Work request:
The entries below contain pictures. Write out only the lines from the line with "Totals | ImpressionsSum_2: 1,017,068 -> 755,305" up to and including the line with "Totals | ImpressionsSum_2: 755,305 -> 733,595", exactly, without them.

Data supplied:
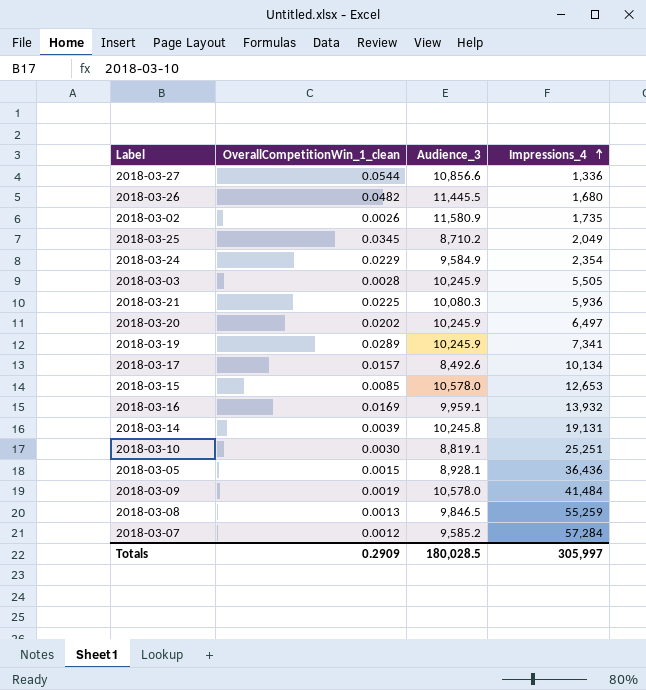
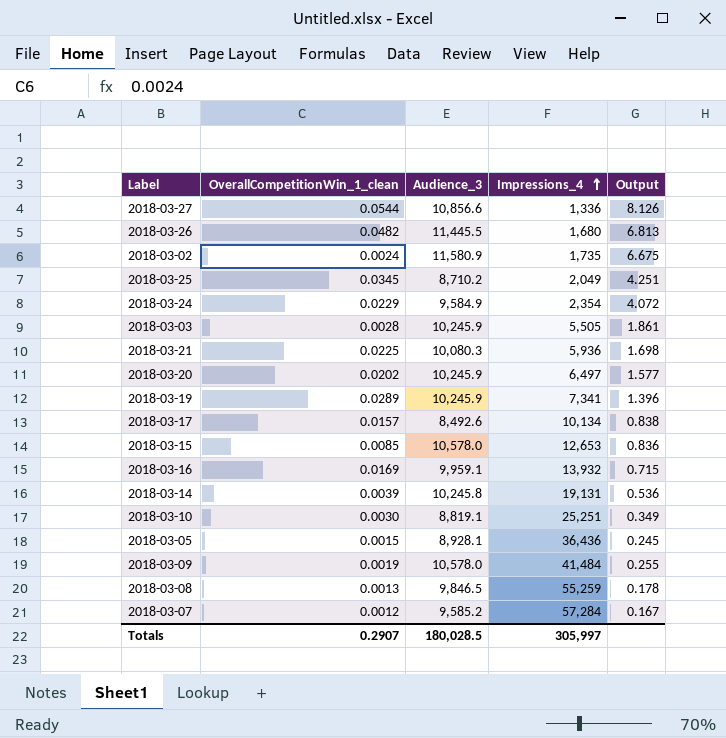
column Output | formula: none -> [Audience_3] / [Impressions_4]
2018-03-02 | OverallCompetitionWin_1_clean: 0.0026 -> 0.0024
Totals | OverallCompetitionWin_1_clean: 0.2909 -> 0.2907

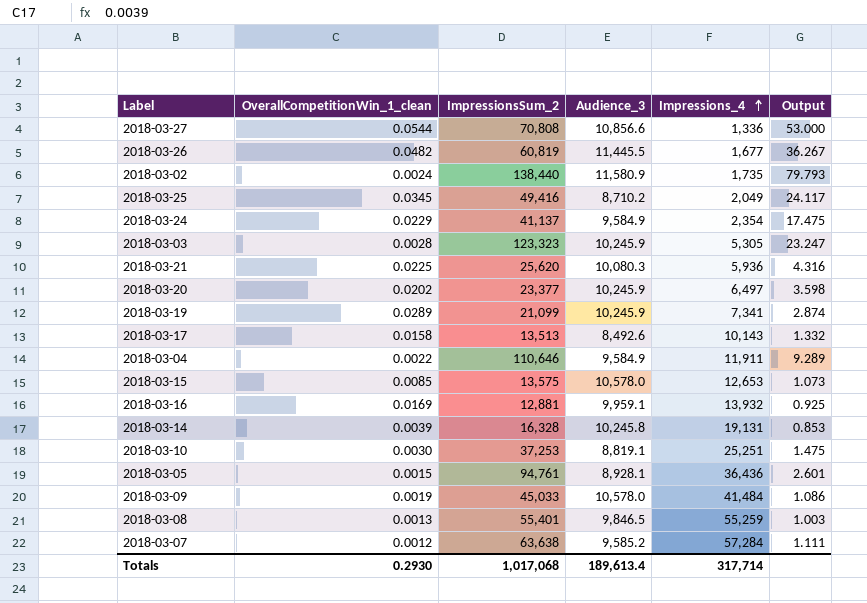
column ImpressionsSum_2 | position: none -> 3
column Output | formula: [Audience_3] / [Impressions_4] -> [ImpressionsSum_2] / [Impressions_4]
2018-03-26 | Impressions_4: 1,680 -> 1,677
2018-03-03 | Impressions_4: 5,505 -> 5,305
2018-03-17 | OverallCompetitionWin_1_clean: 0.0157 -> 0.0158
2018-03-17 | Impressions_4: 10,134 -> 10,143
row 2018-03-04: none -> 0.0022 | 110,646 | 9,584.9 | 11,911 | 9.289
Totals | OverallCompetitionWin_1_clean: 0.2907 -> 0.2930
Totals | Audience_3: 180,028.5 -> 189,613.4
Totals | Impressions_4: 305,997 -> 317,714

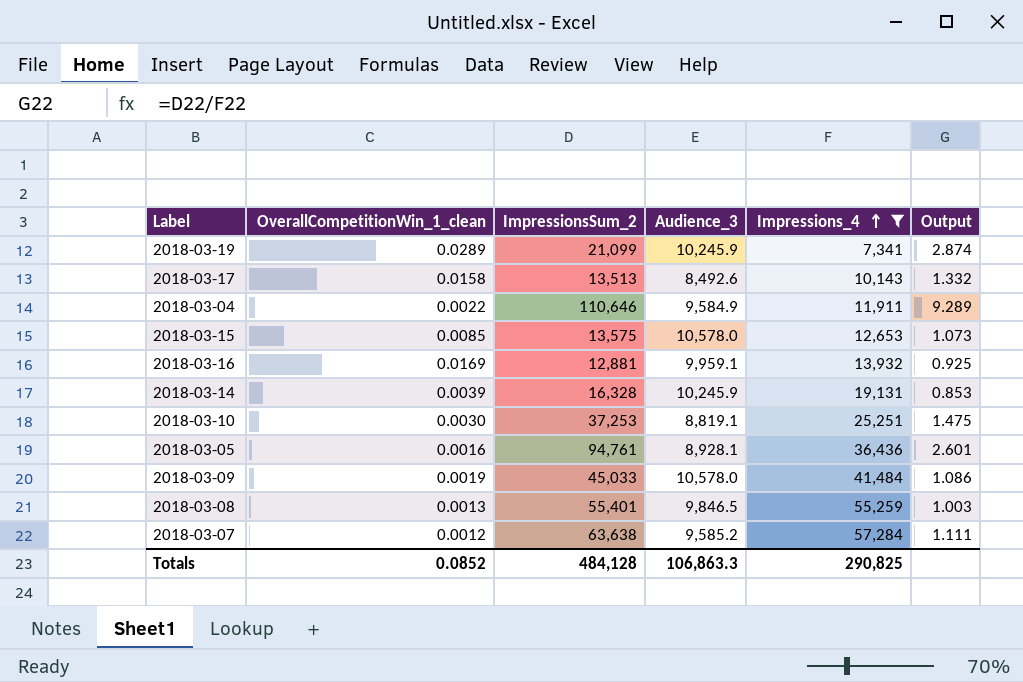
filter: none -> Impressions_4 >= 7,341
2018-03-14 | Audience_3: 10,245.8 -> 10,245.9
2018-03-05 | OverallCompetitionWin_1_clean: 0.0015 -> 0.0016
Totals | OverallCompetitionWin_1_clean: 0.2930 -> 0.0852
Totals | ImpressionsSum_2: 1,017,068 -> 484,128
Totals | Audience_3: 189,613.4 -> 106,863.3
Totals | Impressions_4: 317,714 -> 290,825

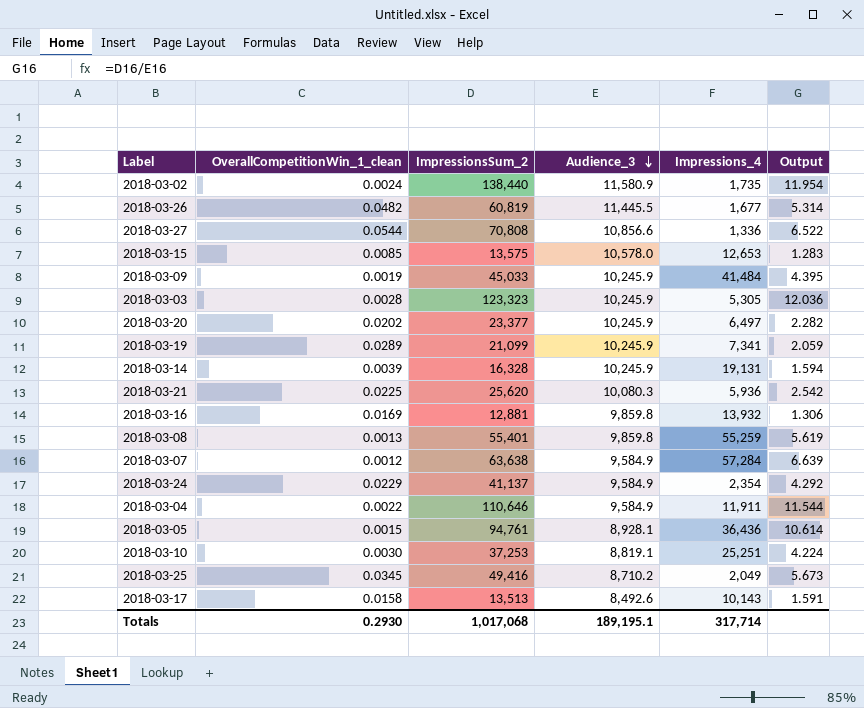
filter: Impressions_4 >= 7,341 -> none
row order: Impressions_4 ascending -> Audience_3 descending
column Output | formula: [ImpressionsSum_2] / [Impressions_4] -> [ImpressionsSum_2] / [Audience_3]
2018-03-09 | Audience_3: 10,578.0 -> 10,245.9
2018-03-16 | Audience_3: 9,959.1 -> 9,859.8
2018-03-08 | Audience_3: 9,846.5 -> 9,859.8
2018-03-07 | Audience_3: 9,585.2 -> 9,584.9
2018-03-05 | OverallCompetitionWin_1_clean: 0.0016 -> 0.0015
Totals | OverallCompetitionWin_1_clean: 0.0852 -> 0.2930
Totals | ImpressionsSum_2: 484,128 -> 1,017,068
Totals | Audience_3: 106,863.3 -> 189,195.1
Totals | Impressions_4: 290,825 -> 317,714

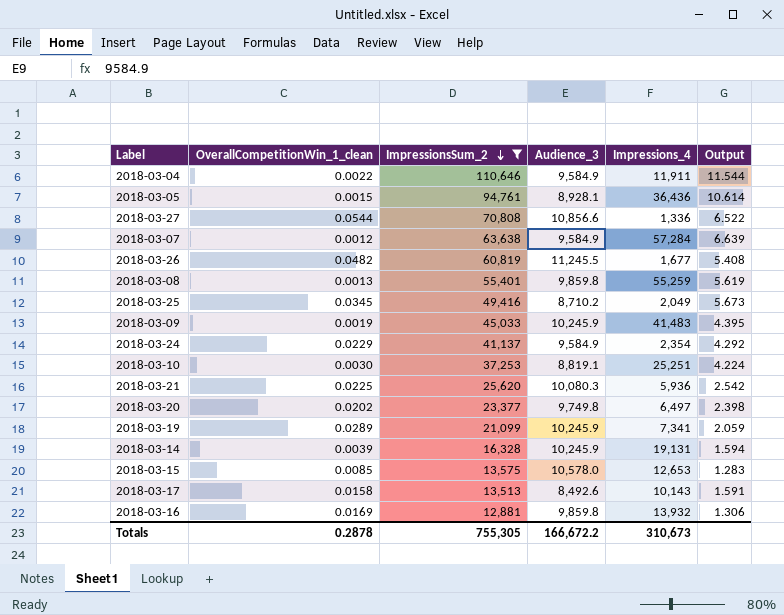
filter: none -> ImpressionsSum_2 <= 110,646
row order: Audience_3 descending -> ImpressionsSum_2 descending
2018-03-26 | Audience_3: 11,445.5 -> 11,245.5
2018-03-26 | Output: 5.314 -> 5.408
2018-03-09 | Impressions_4: 41,484 -> 41,483
2018-03-20 | Audience_3: 10,245.9 -> 9,749.8
2018-03-20 | Output: 2.282 -> 2.398
Totals | OverallCompetitionWin_1_clean: 0.2930 -> 0.2878
Totals | ImpressionsSum_2: 1,017,068 -> 755,305
Totals | Audience_3: 189,195.1 -> 166,672.2
Totals | Impressions_4: 317,714 -> 310,673

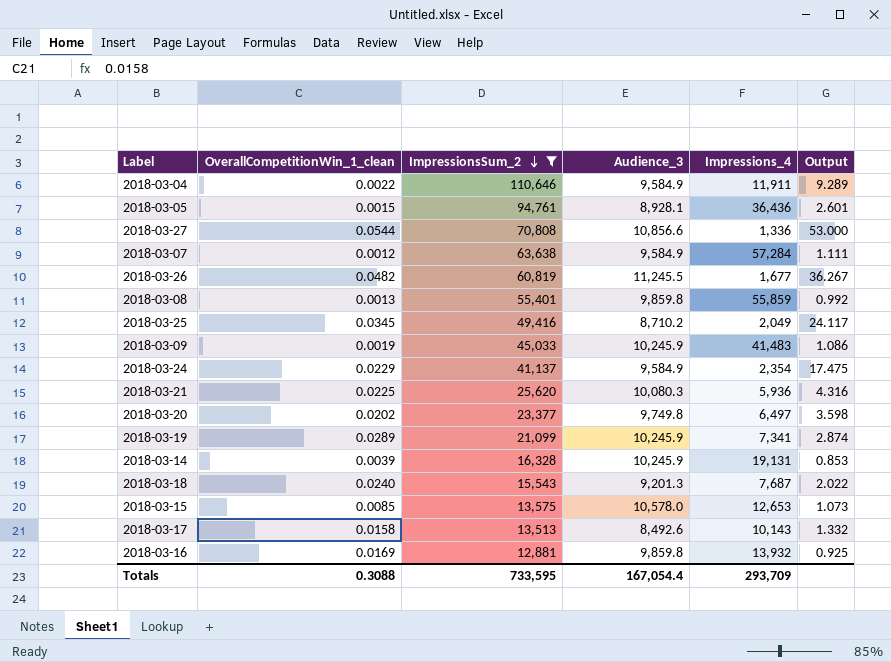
column Output | formula: [ImpressionsSum_2] / [Audience_3] -> [ImpressionsSum_2] / [Impressions_4]
row 2018-03-10: 0.0030 | 37,253 | 8,819.1 | 25,251 | 4.224 -> none
2018-03-08 | Impressions_4: 55,259 -> 55,859
row 2018-03-18: none -> 0.0240 | 15,543 | 9,201.3 | 7,687 | 2.022
Totals | OverallCompetitionWin_1_clean: 0.2878 -> 0.3088
Totals | ImpressionsSum_2: 755,305 -> 733,595
Totals | Audience_3: 166,672.2 -> 167,054.4
Totals | Impressions_4: 310,673 -> 293,709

Written answer:
Totals | ImpressionsSum_2: 1,017,068 -> 755,305
Totals | Audience_3: 189,195.1 -> 166,672.2
Totals | Impressions_4: 317,714 -> 310,673

column Output | formula: [ImpressionsSum_2] / [Audience_3] -> [ImpressionsSum_2] / [Impressions_4]
row 2018-03-10: 0.0030 | 37,253 | 8,819.1 | 25,251 | 4.224 -> none
2018-03-08 | Impressions_4: 55,259 -> 55,859
row 2018-03-18: none -> 0.0240 | 15,543 | 9,201.3 | 7,687 | 2.022
Totals | OverallCompetitionWin_1_clean: 0.2878 -> 0.3088
Totals | ImpressionsSum_2: 755,305 -> 733,595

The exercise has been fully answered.